▽

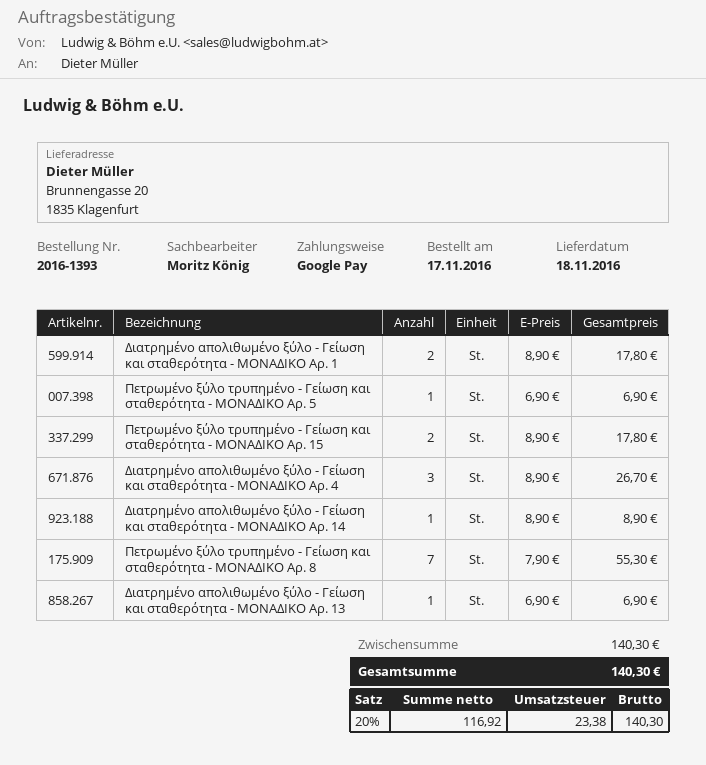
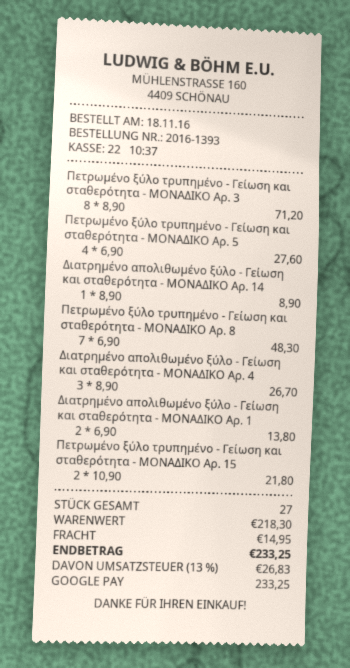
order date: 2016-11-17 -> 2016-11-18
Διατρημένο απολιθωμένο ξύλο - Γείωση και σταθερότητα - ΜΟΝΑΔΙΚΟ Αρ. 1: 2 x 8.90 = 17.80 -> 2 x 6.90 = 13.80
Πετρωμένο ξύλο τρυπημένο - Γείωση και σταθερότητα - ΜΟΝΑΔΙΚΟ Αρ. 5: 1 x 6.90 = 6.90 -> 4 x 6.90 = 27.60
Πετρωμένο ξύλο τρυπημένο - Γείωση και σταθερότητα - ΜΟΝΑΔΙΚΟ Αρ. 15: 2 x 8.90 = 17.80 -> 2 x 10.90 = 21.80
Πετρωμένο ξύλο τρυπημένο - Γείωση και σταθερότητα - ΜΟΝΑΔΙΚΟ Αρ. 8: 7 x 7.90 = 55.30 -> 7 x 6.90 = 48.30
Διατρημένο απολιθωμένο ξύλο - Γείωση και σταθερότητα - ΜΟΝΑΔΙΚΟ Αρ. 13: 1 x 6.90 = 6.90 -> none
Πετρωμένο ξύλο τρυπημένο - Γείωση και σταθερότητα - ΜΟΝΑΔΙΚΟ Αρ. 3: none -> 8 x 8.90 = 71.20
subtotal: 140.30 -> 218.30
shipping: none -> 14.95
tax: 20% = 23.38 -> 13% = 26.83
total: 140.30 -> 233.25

△
▽

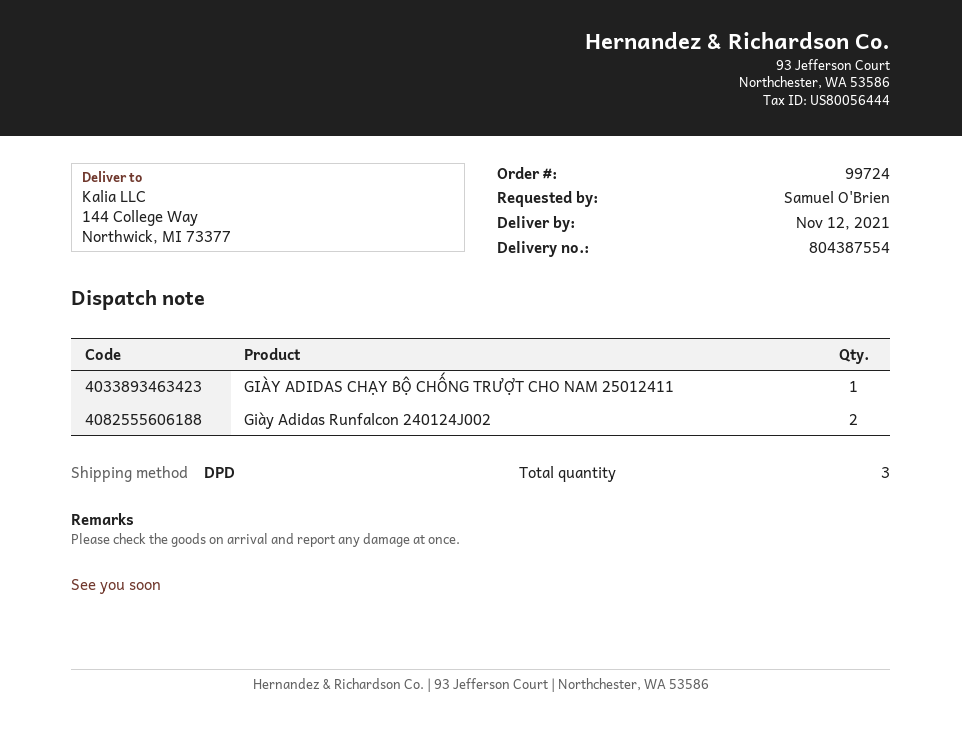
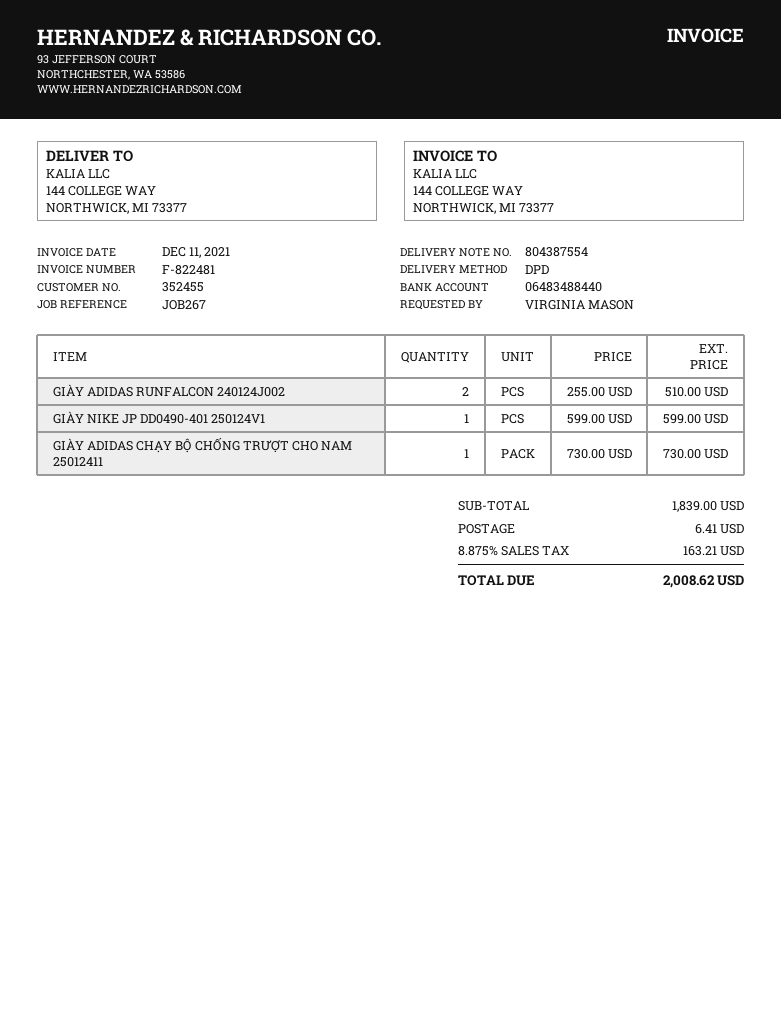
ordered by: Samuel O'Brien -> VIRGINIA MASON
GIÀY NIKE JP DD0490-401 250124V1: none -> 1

△
▽

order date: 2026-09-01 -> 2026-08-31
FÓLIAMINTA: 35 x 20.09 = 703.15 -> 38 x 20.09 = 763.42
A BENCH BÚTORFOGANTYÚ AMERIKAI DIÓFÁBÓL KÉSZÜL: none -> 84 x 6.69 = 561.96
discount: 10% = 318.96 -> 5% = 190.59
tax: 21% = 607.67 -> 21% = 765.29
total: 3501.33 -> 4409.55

△

AIM OF THE TASK: For the listing shown above, count the lines that contain the word "απολιθωμένο" and supply only the result.

RESPONSE BOX: 2